GRAPHDB CONSTRAINTS ON THE UNIVERSAL STRUCTURE:
        1. There are two sorts of tuples: vertex and edge tuples.
        2. All tuples have an id key and a label key.
                - id keys reference primitive values.
                - label keys reference String values.
        3. All vertices are in a tuple sequence denoted “V”.
        4. Vertex tuples have an inE and outE key each containing edge tuples.

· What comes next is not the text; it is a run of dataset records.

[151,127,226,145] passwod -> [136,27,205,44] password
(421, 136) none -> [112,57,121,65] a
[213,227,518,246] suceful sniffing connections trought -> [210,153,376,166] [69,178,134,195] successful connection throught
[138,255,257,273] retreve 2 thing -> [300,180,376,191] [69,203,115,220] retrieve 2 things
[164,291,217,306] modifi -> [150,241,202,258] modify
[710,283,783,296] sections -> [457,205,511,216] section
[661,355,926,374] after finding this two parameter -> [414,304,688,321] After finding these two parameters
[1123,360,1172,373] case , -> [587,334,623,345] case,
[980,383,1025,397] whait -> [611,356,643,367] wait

        5. Edge tuples have an outV and inV key each containing a single vertex 
tuple.
        6. An arbitrary number of additional String-based tuple keys exist for 
both vertices and edges.

Assume the “classic TinkerPop graph” where marko knows josh and they have names 
and ages, etc.
        http://tinkerpop.apache.org/docs/current/images/tinkerpop-modern.png 
<http://tinkerpop.apache.org/docs/current/images/tinkerpop-modern.png>

A Gremlin query is presented and then the respective TP4 bytecode is provided 
(using fluent notation vs [op,arg*]*).

// g.V(1)
select(‘V’).has(‘id’,1) 
  => v[1]
// g.V(1).label()
select(‘V’).has(‘id’,1).project('label’) 
  => “person"
// g.V(1).values(‘name’)
select(‘V’).has(‘id’,1).project(‘name’) 
  => “marko”
// g.V(1).outE('knows').inV().values('name')

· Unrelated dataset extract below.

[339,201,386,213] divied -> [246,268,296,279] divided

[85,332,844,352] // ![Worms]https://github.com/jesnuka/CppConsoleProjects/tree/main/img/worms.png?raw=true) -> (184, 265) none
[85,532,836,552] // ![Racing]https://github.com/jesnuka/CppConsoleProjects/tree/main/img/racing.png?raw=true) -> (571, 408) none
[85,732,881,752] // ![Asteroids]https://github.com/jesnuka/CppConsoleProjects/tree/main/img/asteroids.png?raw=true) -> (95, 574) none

select(‘V’).has(‘id’,1).project('outE').has('label','knows').project('inV').project('name’)
 
  => “josh”, “vadas”, “peter”
// g.V(1).out('knows').values('name')
select(‘V’).has(‘id’,1).project('outE').has('label','knows').project('inV').project('name’)
 
  => “josh”, “vadas”, “peter"
// g.V().has(‘age’,gt(25)).values(‘age’).min()
select(‘V’).has(‘age’,gt(25)).project(‘age’).min() 
  => 29
// g.V(1).as(‘a’).out(‘knows’).addE(‘likes’).to(‘a’)

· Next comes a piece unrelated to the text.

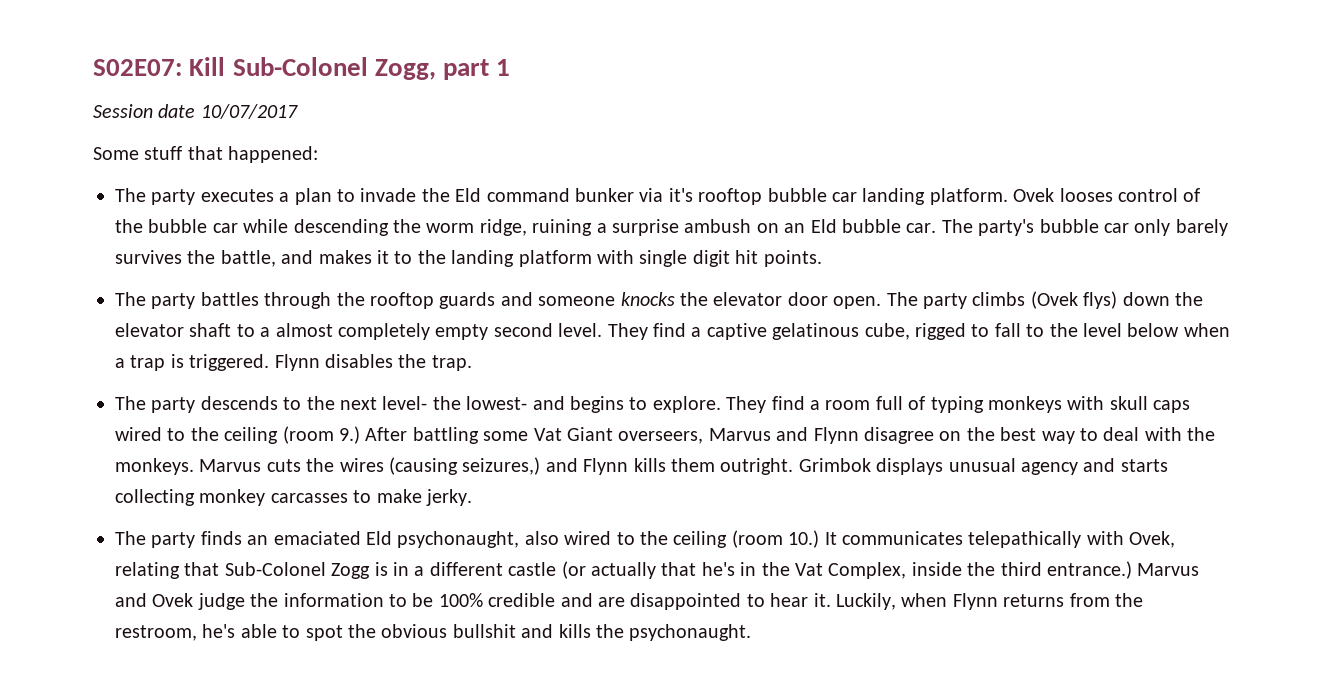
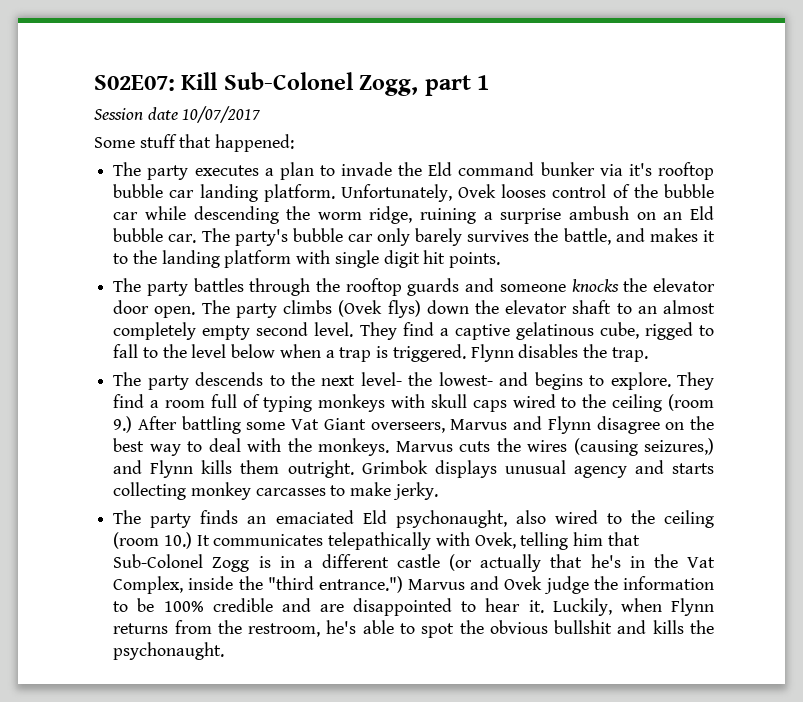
(1008, 196) none -> [340,184,452,202] Unfortunately,
[260,327,271,337] a -> [637,306,657,314] an
[115,562,180,579] relating -> [520,532,604,550] telling him
[1000,561,1132,579] third entrance.) -> [267,576,403,593] "third entrance.")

select(‘V’).has(‘id’,1).as(‘a’).
  project(‘outE’).has(‘label’,’knows’).
  project(‘inV’).
  project(‘inE’).insert(identity(),’likes’,path(‘a’))
    => e[7][v[2]-likes->v[1]], ...
 
VARIATIONS:
        1. Schema-based property graphs have the same tuple keys for all vertex 
(and edge) tuples of the same label.
        2. Multi-labeled property graphs have String sequences for vertex 
labels.
        3. Multi-property property graphs have primitive sequences for property 
keys.
        4. Meta-property property graphs have an alternating sequence 
primitives (values) and tuples (properties).
        5. Multi/meta-property property graphs support repeated values in the 
alternating sequences of the meta-property property graphs.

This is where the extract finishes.